**Data for this task**

########

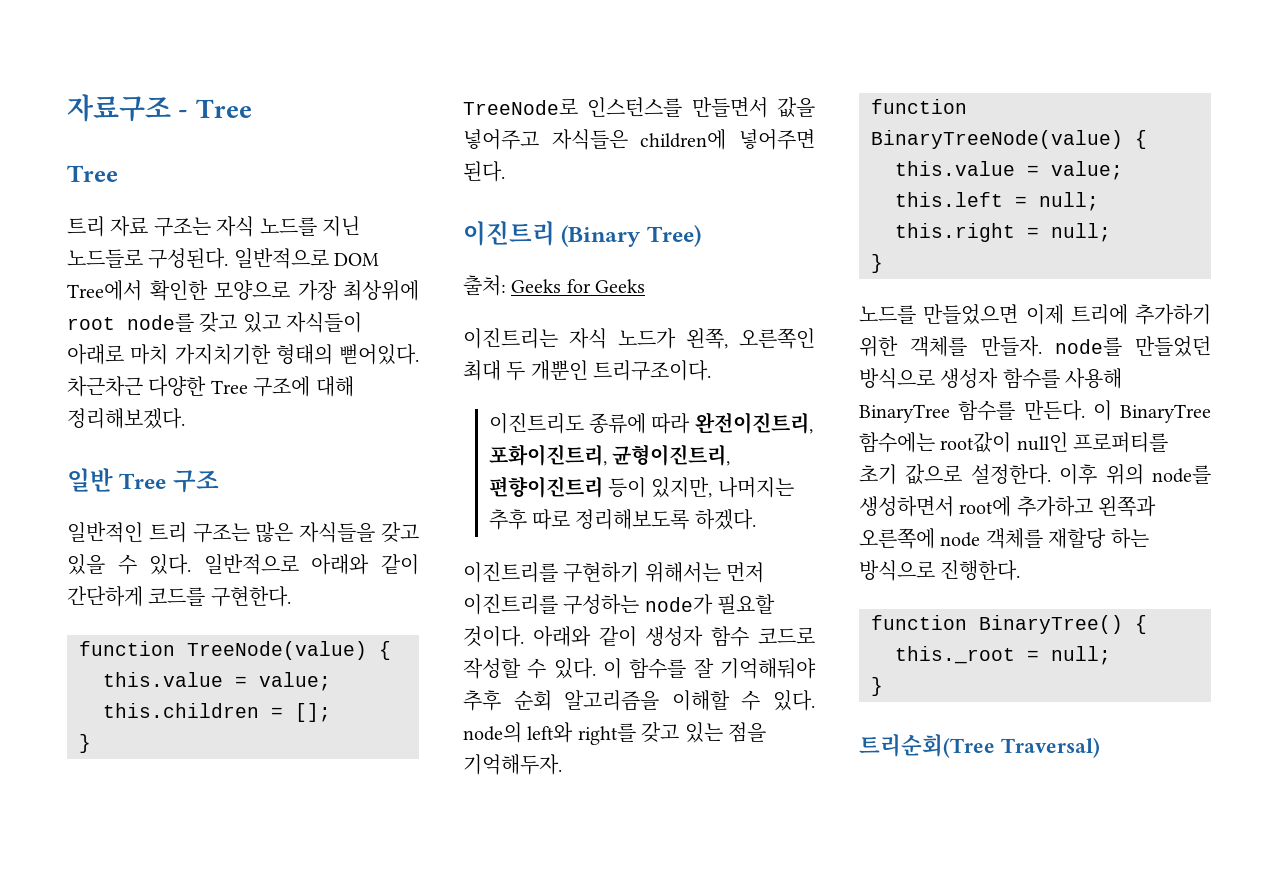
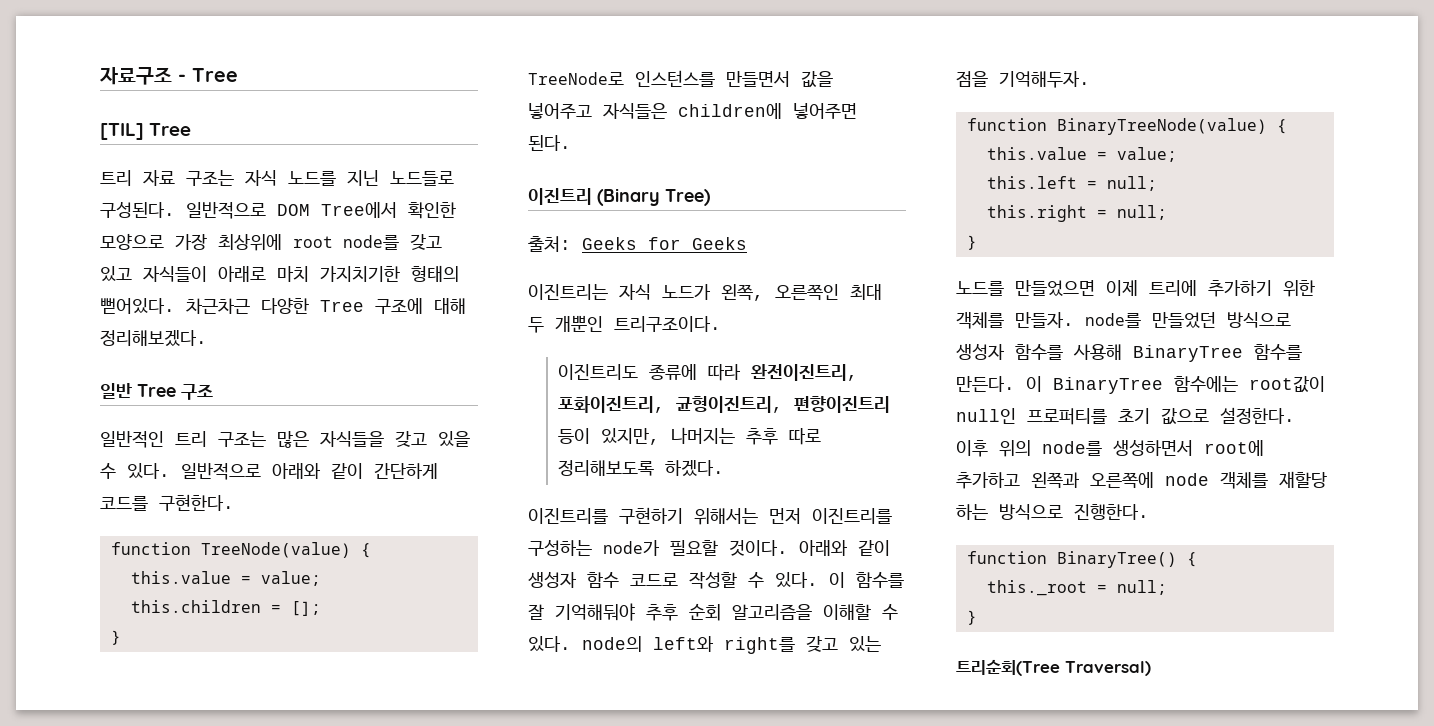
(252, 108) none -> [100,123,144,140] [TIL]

########

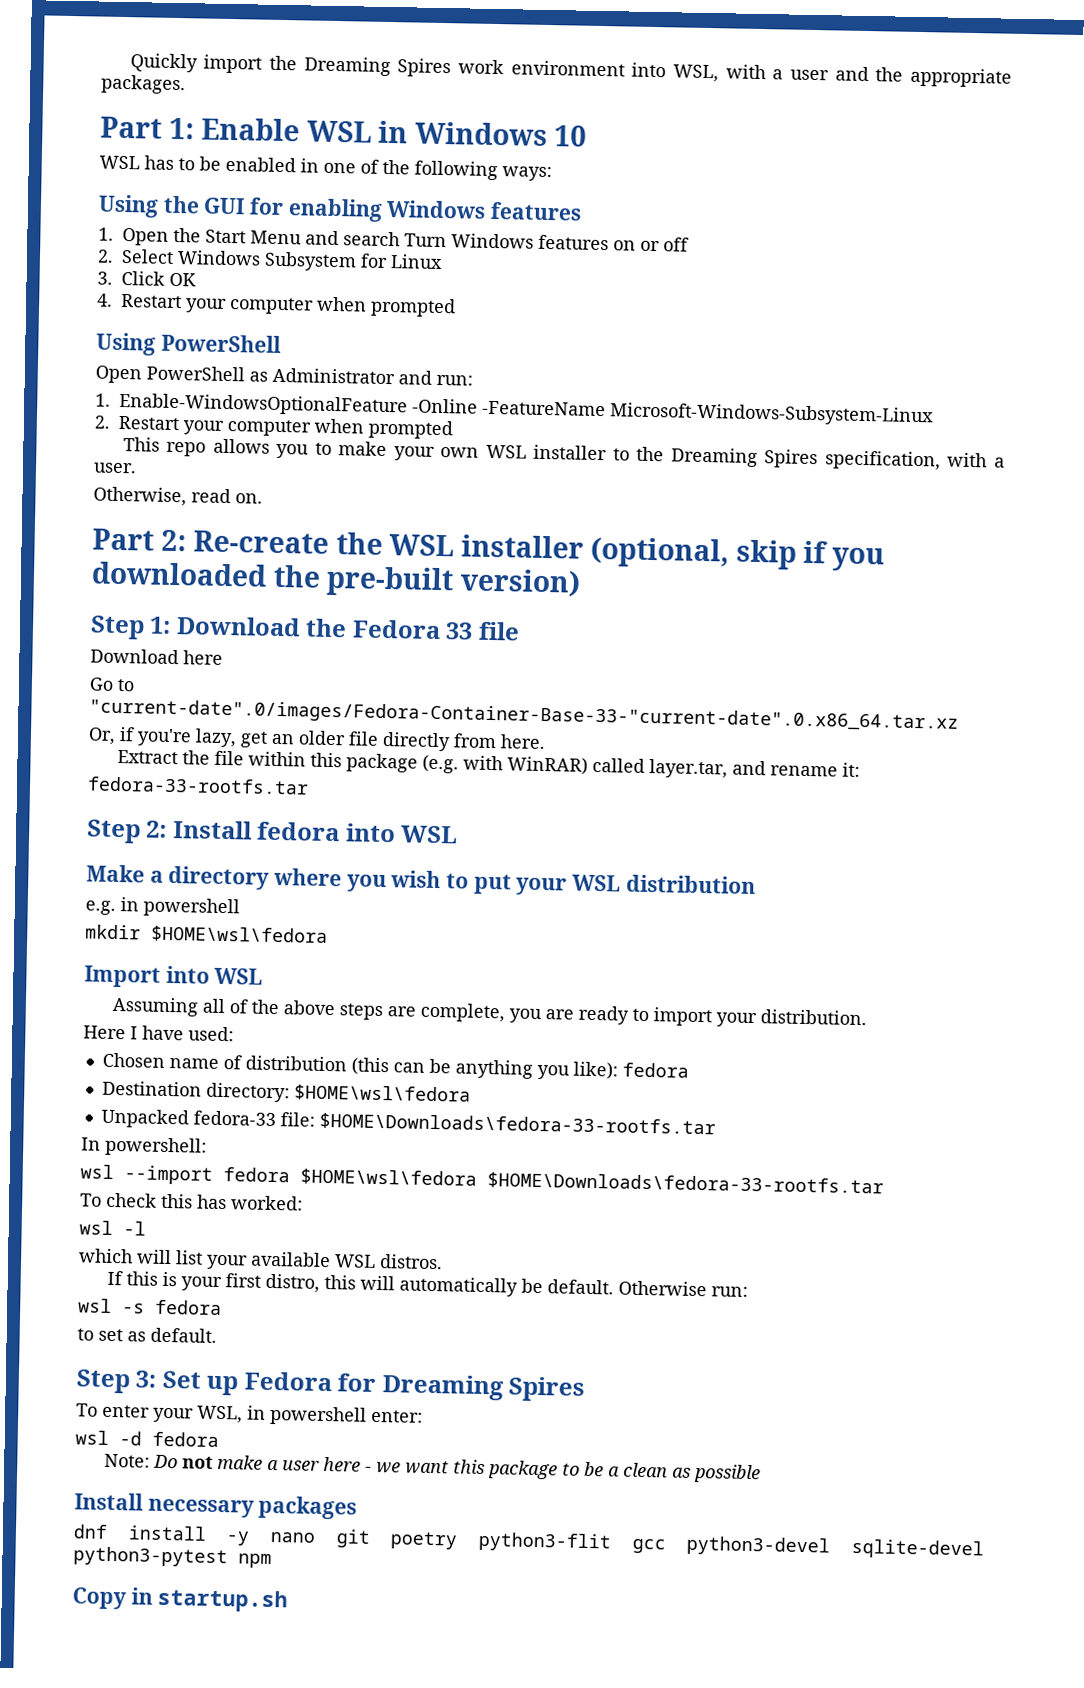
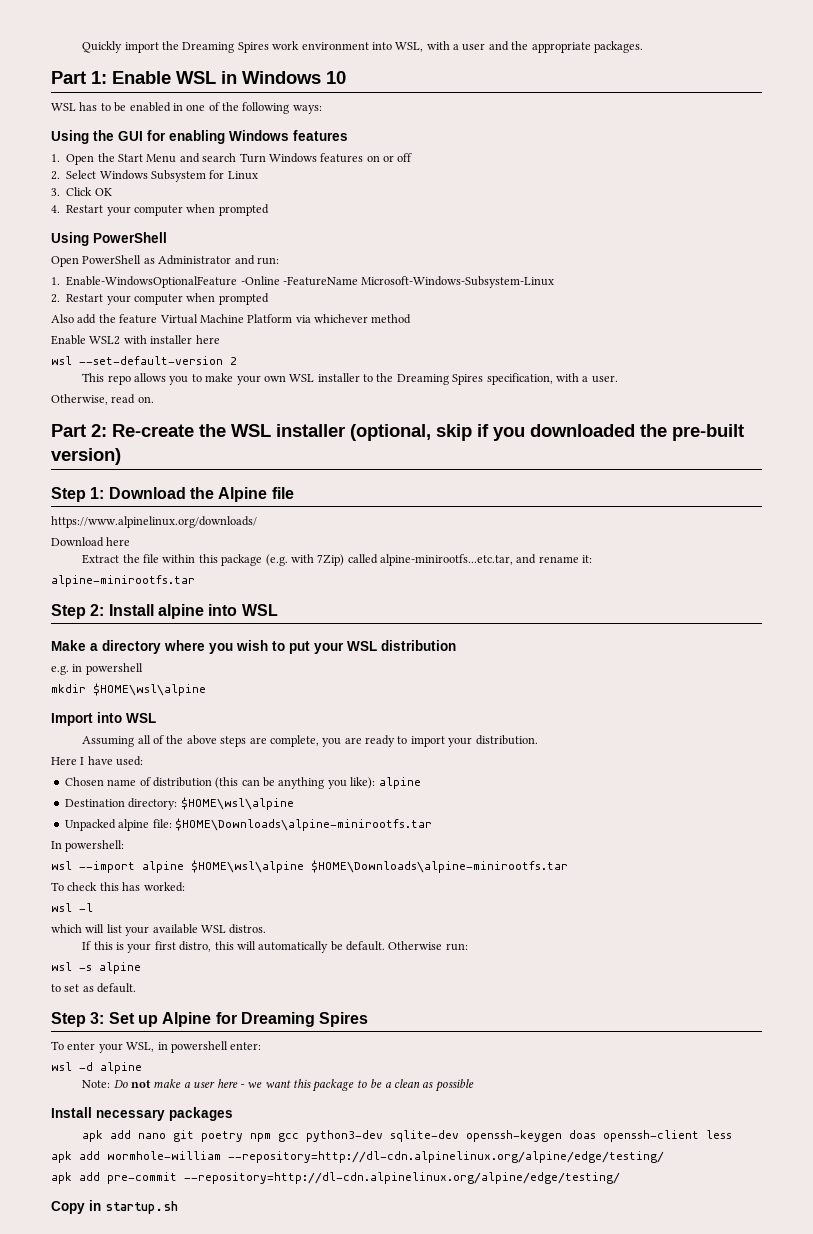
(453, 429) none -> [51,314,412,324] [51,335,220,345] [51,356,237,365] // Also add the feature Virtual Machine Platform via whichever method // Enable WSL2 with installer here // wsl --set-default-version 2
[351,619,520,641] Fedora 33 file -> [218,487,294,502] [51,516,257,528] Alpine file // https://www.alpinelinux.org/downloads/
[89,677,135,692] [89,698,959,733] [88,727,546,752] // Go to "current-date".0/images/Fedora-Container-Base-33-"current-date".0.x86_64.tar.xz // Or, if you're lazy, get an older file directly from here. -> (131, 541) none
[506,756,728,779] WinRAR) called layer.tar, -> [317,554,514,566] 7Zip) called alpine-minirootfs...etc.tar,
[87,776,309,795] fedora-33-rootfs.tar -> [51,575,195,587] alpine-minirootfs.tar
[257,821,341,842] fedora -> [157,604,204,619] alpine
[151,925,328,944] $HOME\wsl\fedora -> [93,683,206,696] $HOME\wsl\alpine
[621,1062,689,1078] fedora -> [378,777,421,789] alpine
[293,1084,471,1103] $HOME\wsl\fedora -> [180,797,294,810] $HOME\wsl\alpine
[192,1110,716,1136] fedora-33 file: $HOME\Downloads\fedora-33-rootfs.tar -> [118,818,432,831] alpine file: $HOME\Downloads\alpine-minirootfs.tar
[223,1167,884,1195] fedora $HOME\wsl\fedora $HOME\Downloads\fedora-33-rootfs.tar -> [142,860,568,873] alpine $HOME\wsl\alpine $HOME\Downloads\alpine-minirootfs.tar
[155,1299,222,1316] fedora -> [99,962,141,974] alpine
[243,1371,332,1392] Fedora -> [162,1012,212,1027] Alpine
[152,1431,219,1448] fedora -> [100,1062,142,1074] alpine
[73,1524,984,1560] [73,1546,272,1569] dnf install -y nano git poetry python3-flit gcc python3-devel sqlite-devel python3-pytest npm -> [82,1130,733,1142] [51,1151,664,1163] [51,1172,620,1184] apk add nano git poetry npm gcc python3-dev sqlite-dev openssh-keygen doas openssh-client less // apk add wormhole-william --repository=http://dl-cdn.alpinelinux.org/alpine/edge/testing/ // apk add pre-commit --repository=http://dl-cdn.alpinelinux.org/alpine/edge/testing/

########

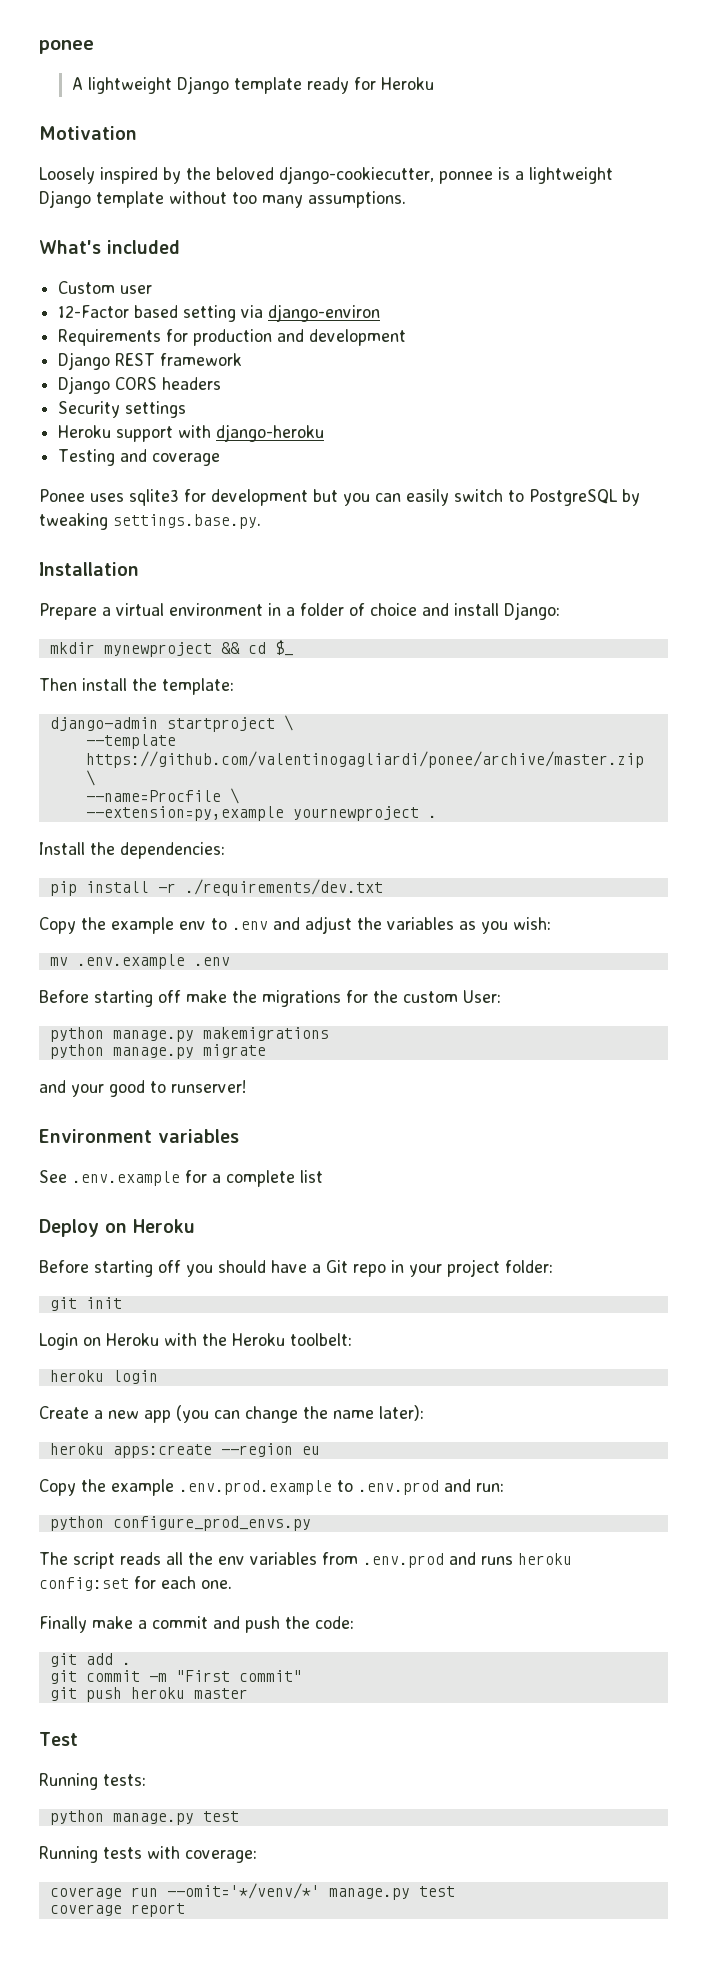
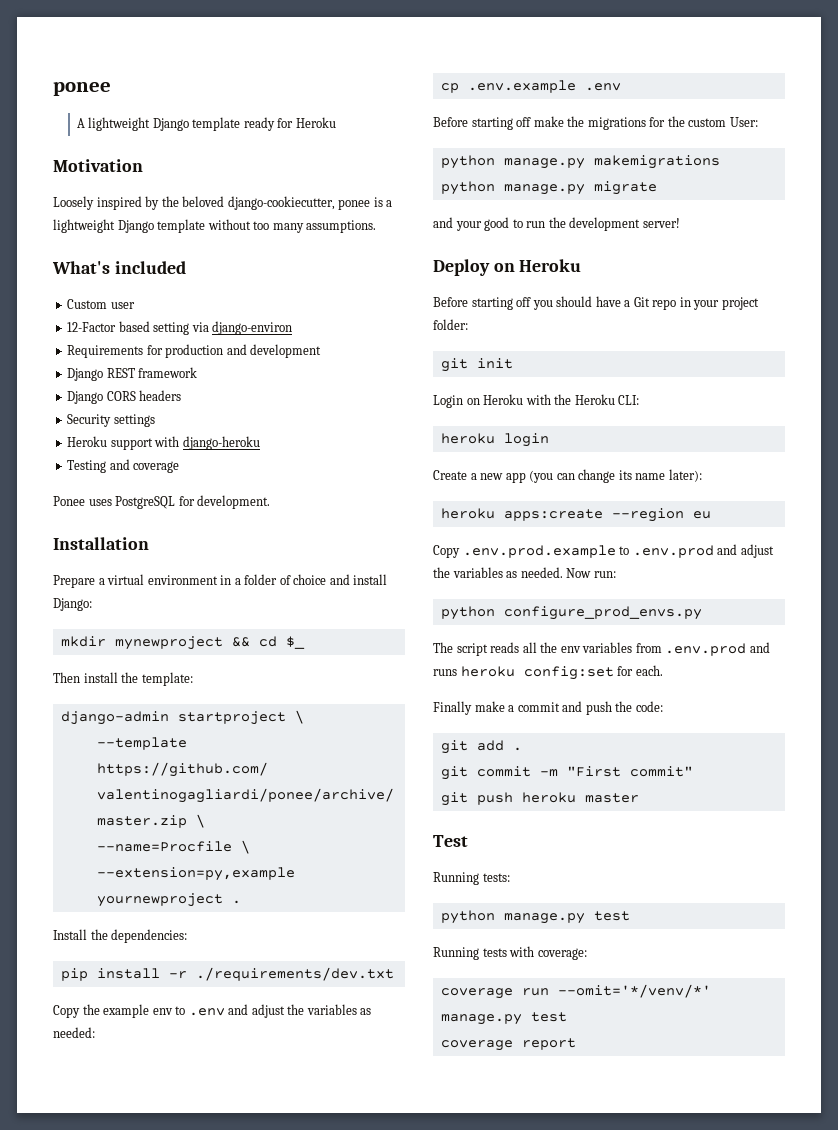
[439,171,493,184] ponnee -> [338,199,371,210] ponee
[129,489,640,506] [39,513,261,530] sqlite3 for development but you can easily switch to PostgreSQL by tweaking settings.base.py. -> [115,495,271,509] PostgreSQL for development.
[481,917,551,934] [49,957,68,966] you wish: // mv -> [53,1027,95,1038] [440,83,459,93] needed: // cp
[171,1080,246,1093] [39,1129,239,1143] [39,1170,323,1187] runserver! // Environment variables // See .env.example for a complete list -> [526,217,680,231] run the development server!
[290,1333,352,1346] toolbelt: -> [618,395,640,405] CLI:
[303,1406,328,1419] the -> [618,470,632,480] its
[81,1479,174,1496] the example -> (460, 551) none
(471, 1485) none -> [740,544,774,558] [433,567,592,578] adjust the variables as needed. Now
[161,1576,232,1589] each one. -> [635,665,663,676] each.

########

**Instructions for the task**
Return each line of the preceding material in which "variables" can be found.

**Answer to this task**
[171,1080,246,1093] [39,1129,239,1143] [39,1170,323,1187] runserver! // Environment variables // See .env.example for a complete list -> [526,217,680,231] run the development server!
(471, 1485) none -> [740,544,774,558] [433,567,592,578] adjust the variables as needed. Now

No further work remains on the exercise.